# TASK DESCRIPTION:
Can you transcribe the data exactly? Leave the pictures out.

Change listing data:
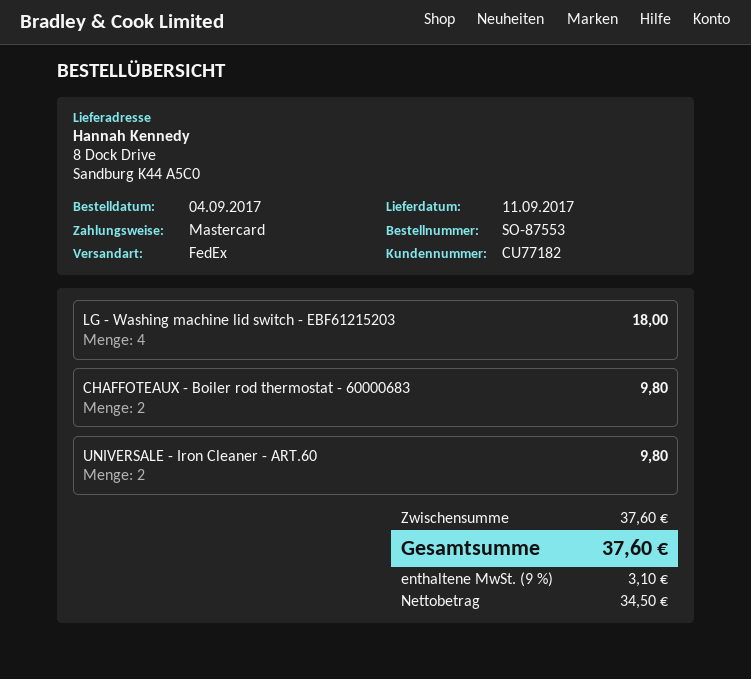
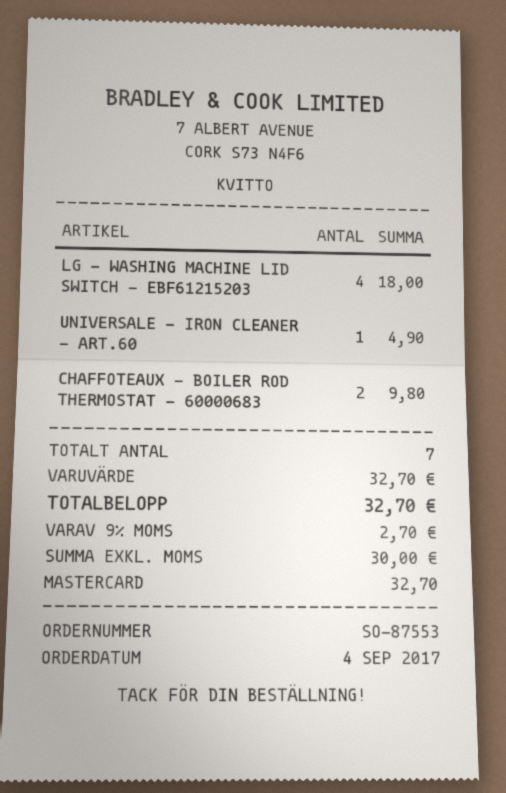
UNIVERSALE - Iron Cleaner - ART.60: 2 for 9.80 -> 1 for 4.90
subtotal: 37.60 -> 32.70
net: 34.50 -> 30.00
tax: 9% = 3.10 -> 9% = 2.70
total: 37.60 -> 32.70

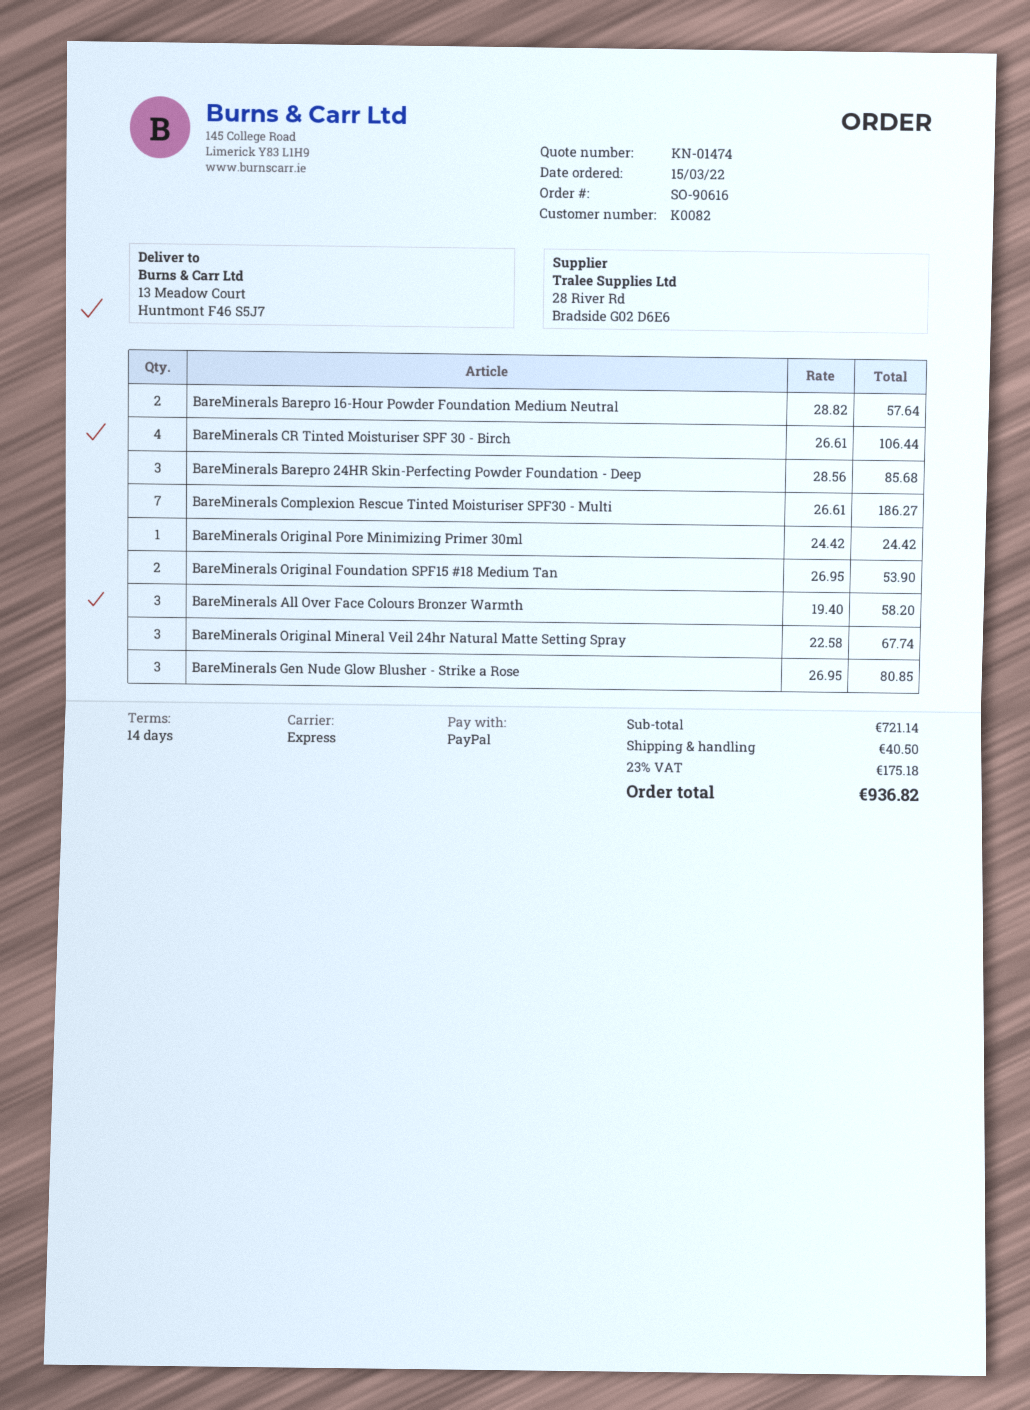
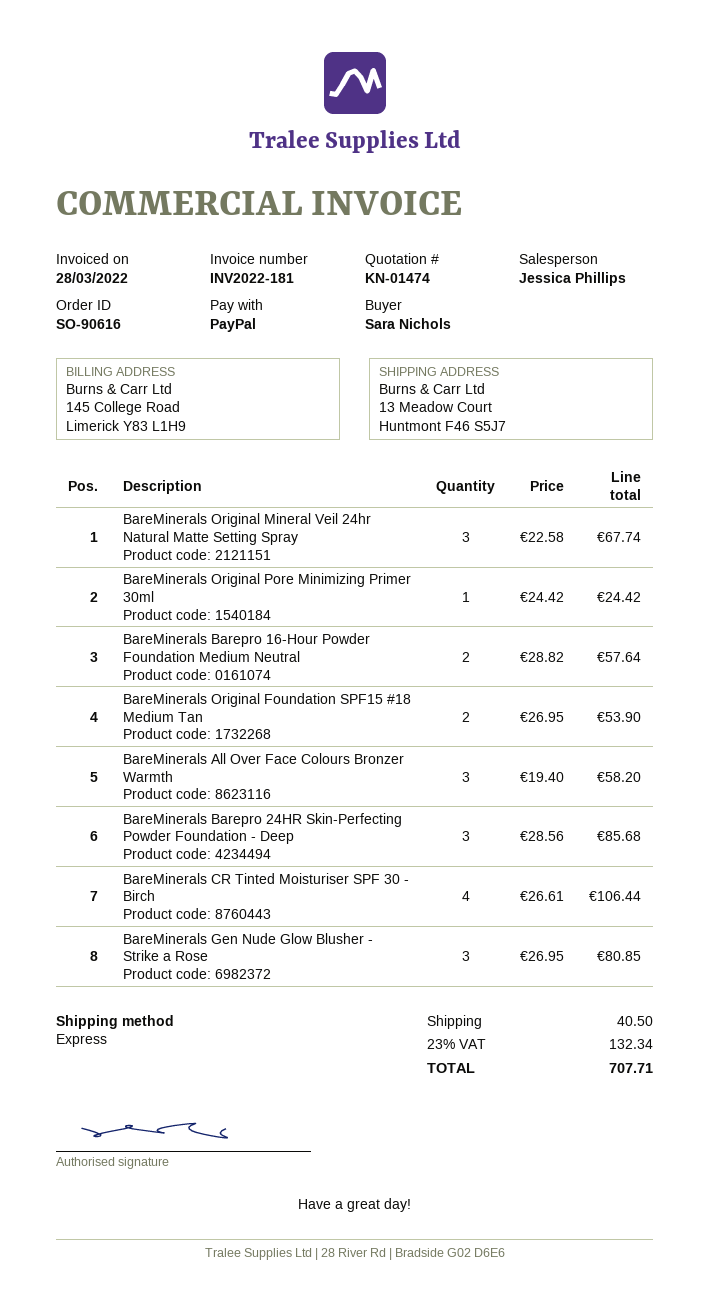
BareMinerals Complexion Rescue Tinted Moisturiser SPF30 - Multi: 7 x 26.61 = 186.27 -> none
tax: 23% = 175.18 -> 23% = 132.34
total: 936.82 -> 707.71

# WRITTEN RESPONSE:
UNIVERSALE - Iron Cleaner - ART.60: 2 for 9.80 -> 1 for 4.90
subtotal: 37.60 -> 32.70
net: 34.50 -> 30.00
tax: 9% = 3.10 -> 9% = 2.70
total: 37.60 -> 32.70

BareMinerals Complexion Rescue Tinted Moisturiser SPF30 - Multi: 7 x 26.61 = 186.27 -> none
tax: 23% = 175.18 -> 23% = 132.34
total: 936.82 -> 707.71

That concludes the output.